*What you need to do:* Pictures stay out; everything else in the records gets transcribed exactly.

_ _ _ _

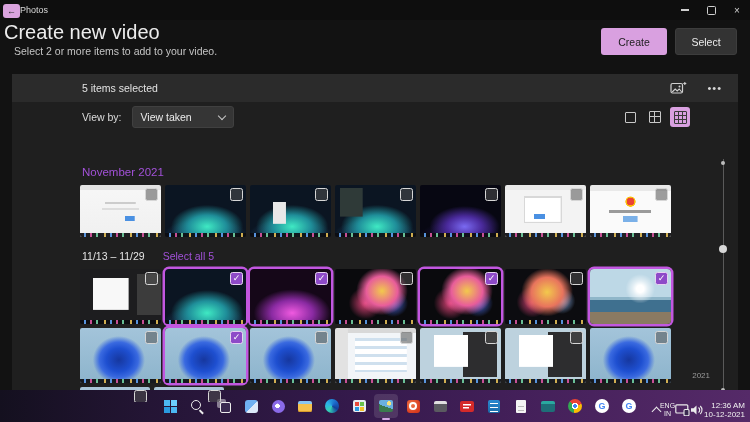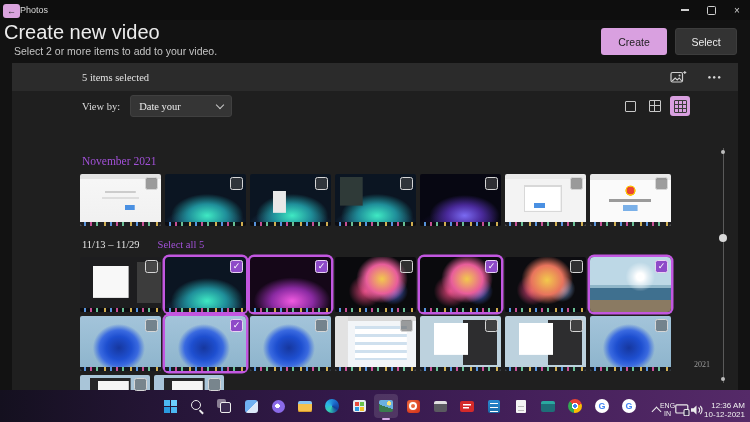--- a/index.html
+++ b/index.html
@@ -22,7 +22,7 @@
   .btn-create{width:66px;background:#d9a0e0;color:#1d1d1d;}
   .btn-cancel{width:62px;background:#333333;color:#ececec;border:1px solid #3d3d3d;}
   
-  .panel{position:absolute;left:12px;top:63px;width:726px;height:328px;background:#1f1f1f;overflow:hidden;font-family:Liberation Serif, serif;}
+  .panel{position:absolute;left:12px;top:74px;width:726px;height:328px;background:#1f1f1f;overflow:hidden;}
   .cmdbar{height:28px;background:#2b2b2b;display:flex;align-items:center;}
   .sel-status{margin-left:70px;font-size:10.5px;color:#e2e2e2;}
   .cmd-icons{margin-left:auto;margin-right:16px;display:flex;align-items:center;gap:20px;}

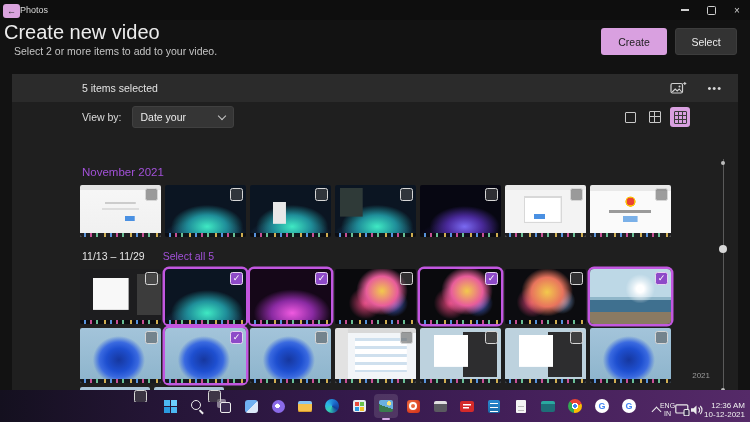--- a/index.html
+++ b/index.html
@@ -213,7 +213,7 @@
     <div class="filter-row">
       <span class="viewby-label">View by:</span>
       <div class="dropdown">
-        <span>Date your</span>
+        <span>View taken</span>
         <span class="chev"></span>
       </div>
       <div class="view-toggles">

_ _ _ _

*Response for this exercise:*
--- a/index.html
+++ b/index.html
@@ -22,7 +22,7 @@
   .btn-create{width:66px;background:#d9a0e0;color:#1d1d1d;}
   .btn-cancel{width:62px;background:#333333;color:#ececec;border:1px solid #3d3d3d;}
   
-  .panel{position:absolute;left:12px;top:63px;width:726px;height:328px;background:#1f1f1f;overflow:hidden;font-family:Liberation Serif, serif;}
+  .panel{position:absolute;left:12px;top:74px;width:726px;height:328px;background:#1f1f1f;overflow:hidden;}
   .cmdbar{height:28px;background:#2b2b2b;display:flex;align-items:center;}
   .sel-status{margin-left:70px;font-size:10.5px;color:#e2e2e2;}
   .cmd-icons{margin-left:auto;margin-right:16px;display:flex;align-items:center;gap:20px;}

--- a/index.html
+++ b/index.html
@@ -213,7 +213,7 @@
     <div class="filter-row">
       <span class="viewby-label">View by:</span>
       <div class="dropdown">
-        <span>Date your</span>
+        <span>View taken</span>
         <span class="chev"></span>
       </div>
       <div class="view-toggles">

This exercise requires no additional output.